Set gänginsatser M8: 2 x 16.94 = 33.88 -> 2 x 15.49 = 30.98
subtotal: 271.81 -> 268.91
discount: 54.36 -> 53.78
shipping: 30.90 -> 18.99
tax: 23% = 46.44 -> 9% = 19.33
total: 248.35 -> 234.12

● ● ● ●

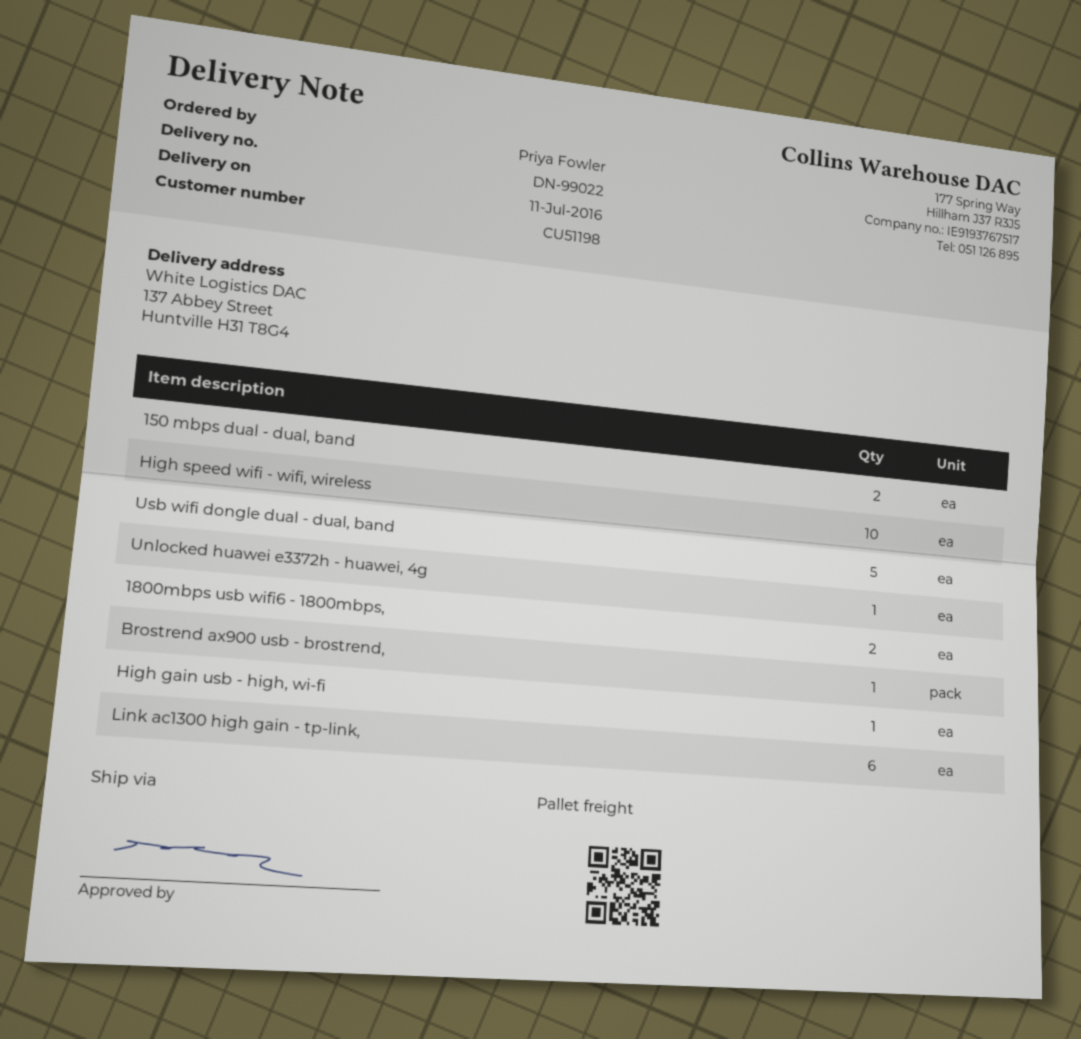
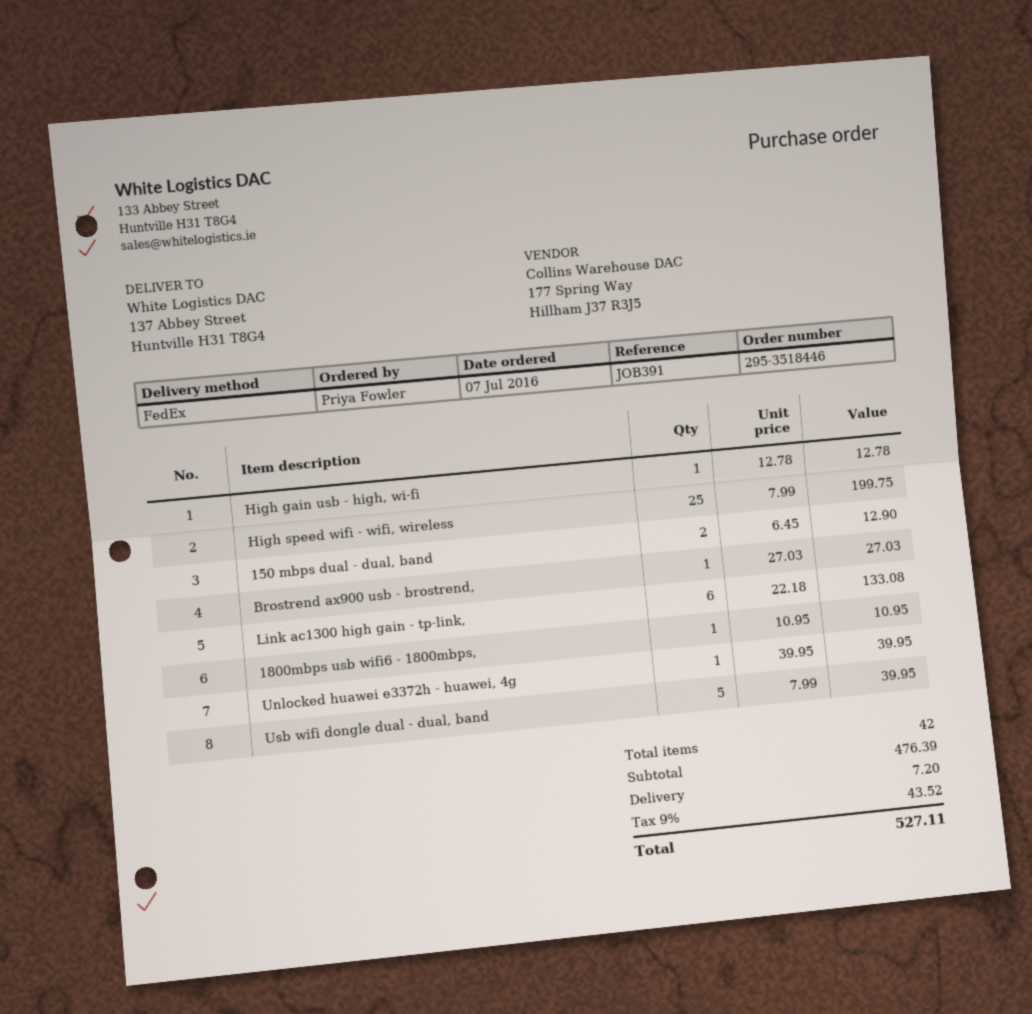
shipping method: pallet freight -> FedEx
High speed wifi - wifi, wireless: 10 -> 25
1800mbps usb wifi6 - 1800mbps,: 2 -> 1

● ● ● ●

Goal of the exercise -
Only lines with the word "shipping" are wanted; pull each of them from the records.

Answer box -
shipping: 30.90 -> 18.99
shipping method: pallet freight -> FedEx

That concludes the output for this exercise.